── Task material ──
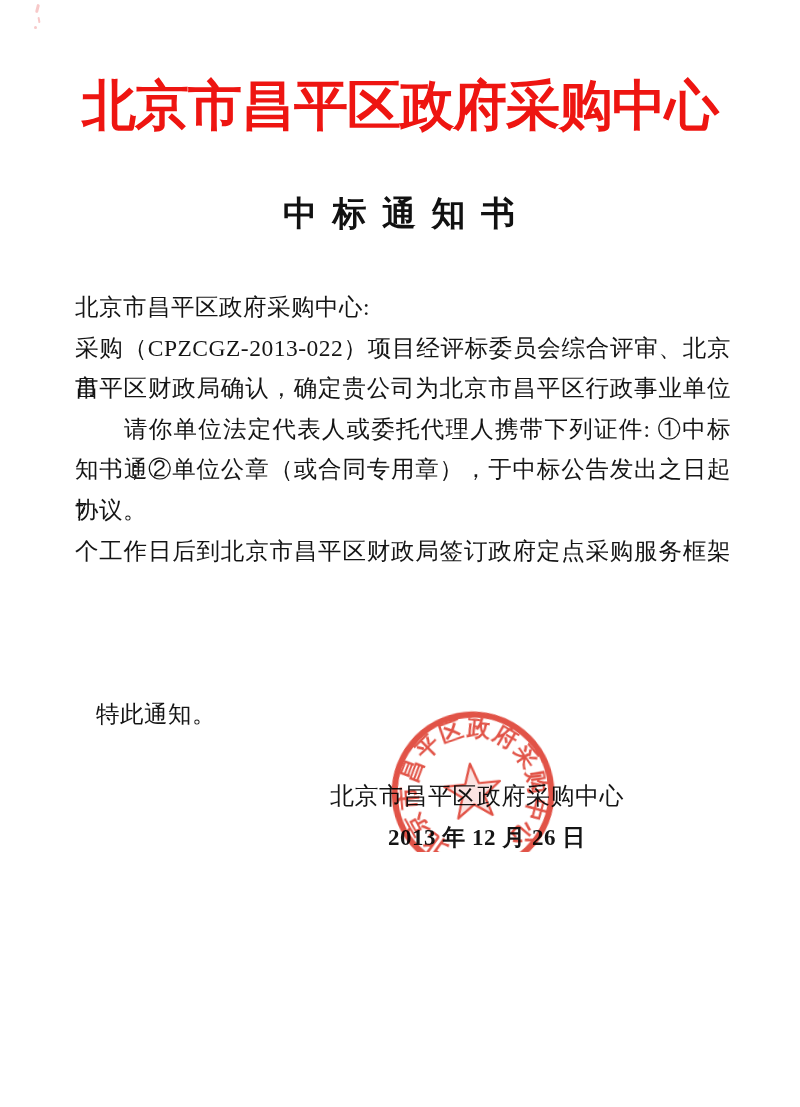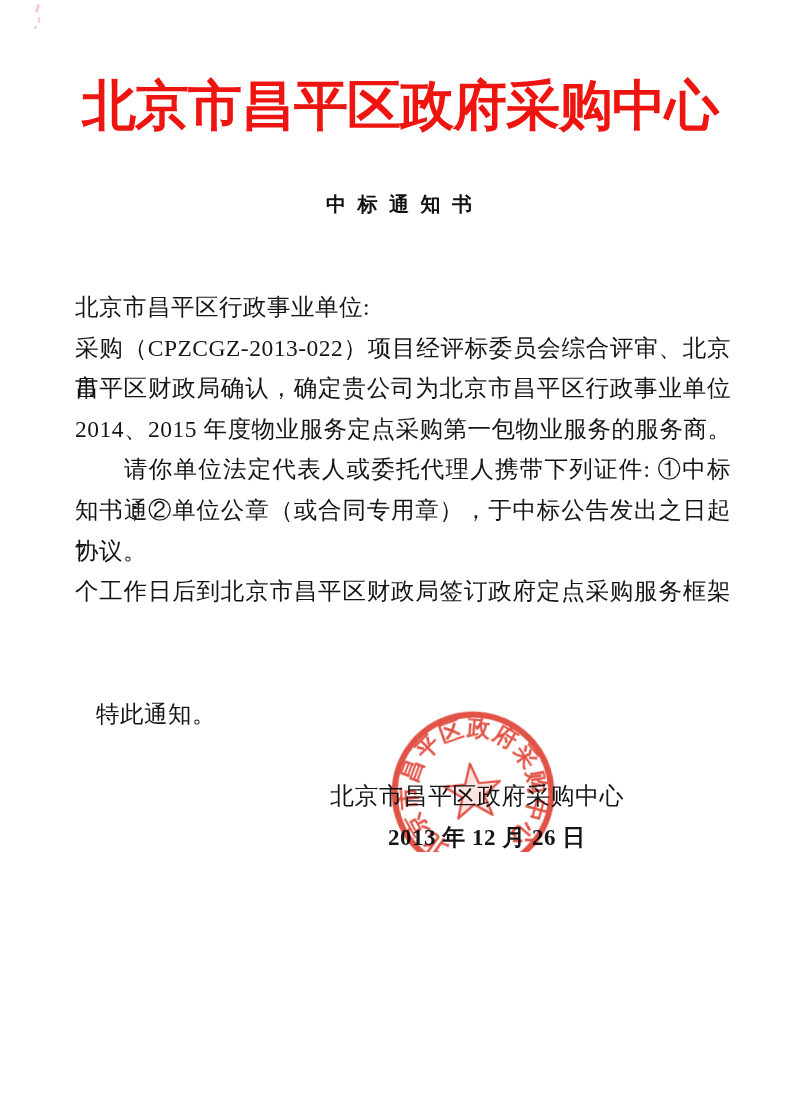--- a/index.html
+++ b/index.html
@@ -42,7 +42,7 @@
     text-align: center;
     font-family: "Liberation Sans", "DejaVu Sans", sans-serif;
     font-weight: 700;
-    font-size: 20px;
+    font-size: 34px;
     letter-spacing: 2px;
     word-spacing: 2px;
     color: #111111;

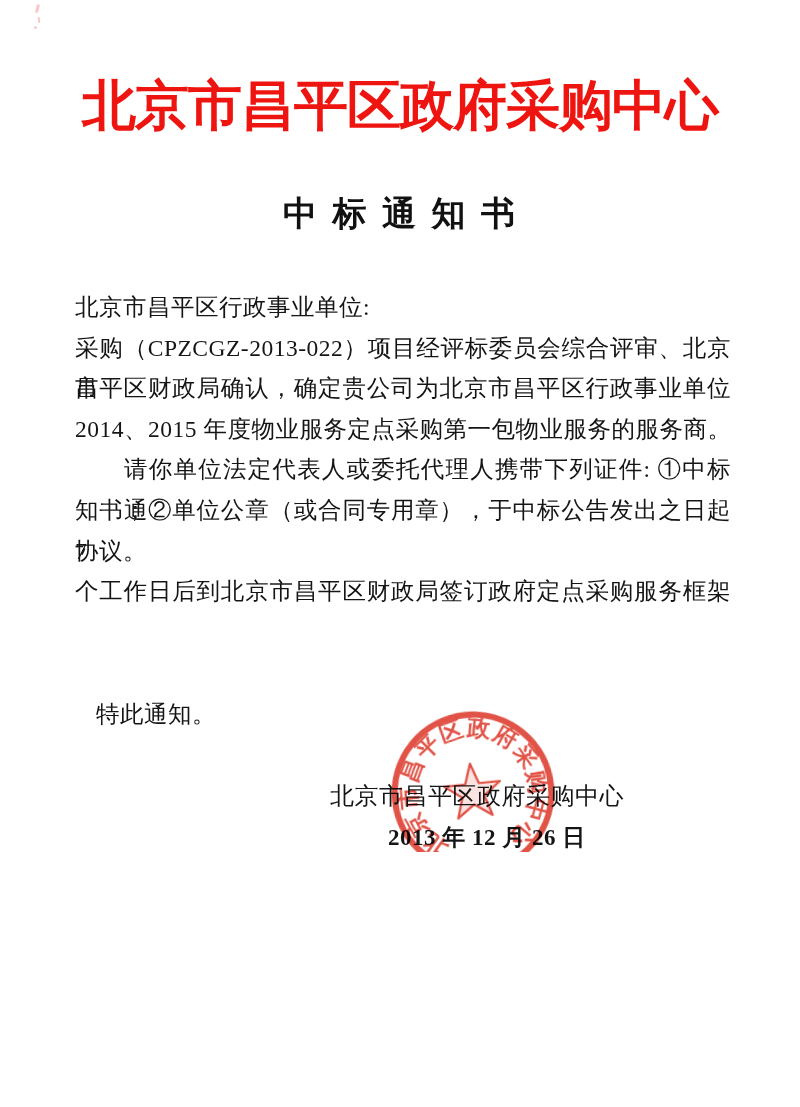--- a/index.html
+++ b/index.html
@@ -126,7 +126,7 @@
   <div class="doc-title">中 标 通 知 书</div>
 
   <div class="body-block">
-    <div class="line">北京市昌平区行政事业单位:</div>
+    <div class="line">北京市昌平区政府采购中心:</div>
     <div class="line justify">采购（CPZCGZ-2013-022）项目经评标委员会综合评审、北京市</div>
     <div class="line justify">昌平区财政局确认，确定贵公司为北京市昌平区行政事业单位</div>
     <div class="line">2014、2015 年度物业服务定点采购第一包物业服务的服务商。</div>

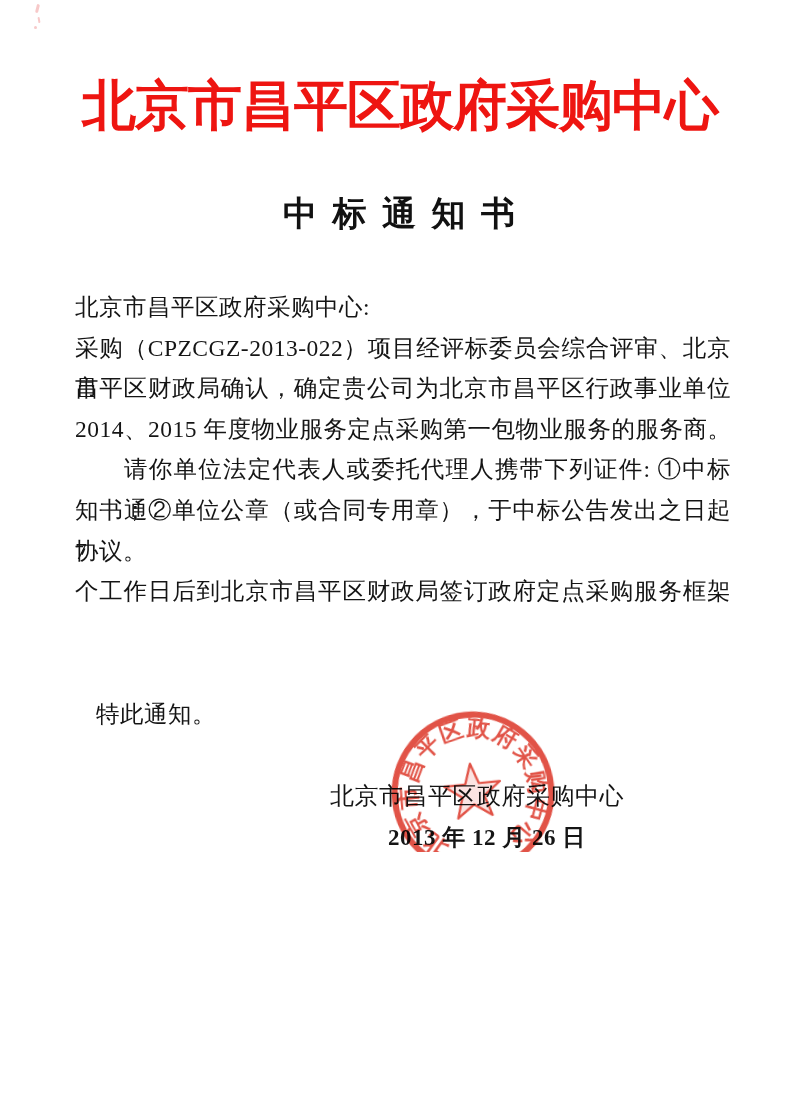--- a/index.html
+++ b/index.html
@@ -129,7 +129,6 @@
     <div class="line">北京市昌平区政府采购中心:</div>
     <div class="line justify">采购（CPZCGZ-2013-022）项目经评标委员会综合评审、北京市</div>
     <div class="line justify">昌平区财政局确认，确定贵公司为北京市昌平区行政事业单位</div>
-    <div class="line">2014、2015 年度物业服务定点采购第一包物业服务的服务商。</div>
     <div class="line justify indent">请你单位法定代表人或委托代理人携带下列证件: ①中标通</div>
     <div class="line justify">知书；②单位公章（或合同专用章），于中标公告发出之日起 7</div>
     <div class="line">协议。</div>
───
| What is required |
Write out each entry exactly as given, omitting any picture.

| Solution |
--- a/index.html
+++ b/index.html
@@ -42,7 +42,7 @@
     text-align: center;
     font-family: "Liberation Sans", "DejaVu Sans", sans-serif;
     font-weight: 700;
-    font-size: 20px;
+    font-size: 34px;
     letter-spacing: 2px;
     word-spacing: 2px;
     color: #111111;

--- a/index.html
+++ b/index.html
@@ -126,7 +126,7 @@
   <div class="doc-title">中 标 通 知 书</div>
 
   <div class="body-block">
-    <div class="line">北京市昌平区行政事业单位:</div>
+    <div class="line">北京市昌平区政府采购中心:</div>
     <div class="line justify">采购（CPZCGZ-2013-022）项目经评标委员会综合评审、北京市</div>
     <div class="line justify">昌平区财政局确认，确定贵公司为北京市昌平区行政事业单位</div>
     <div class="line">2014、2015 年度物业服务定点采购第一包物业服务的服务商。</div>

--- a/index.html
+++ b/index.html
@@ -129,7 +129,6 @@
     <div class="line">北京市昌平区政府采购中心:</div>
     <div class="line justify">采购（CPZCGZ-2013-022）项目经评标委员会综合评审、北京市</div>
     <div class="line justify">昌平区财政局确认，确定贵公司为北京市昌平区行政事业单位</div>
-    <div class="line">2014、2015 年度物业服务定点采购第一包物业服务的服务商。</div>
     <div class="line justify indent">请你单位法定代表人或委托代理人携带下列证件: ①中标通</div>
     <div class="line justify">知书；②单位公章（或合同专用章），于中标公告发出之日起 7</div>
     <div class="line">协议。</div>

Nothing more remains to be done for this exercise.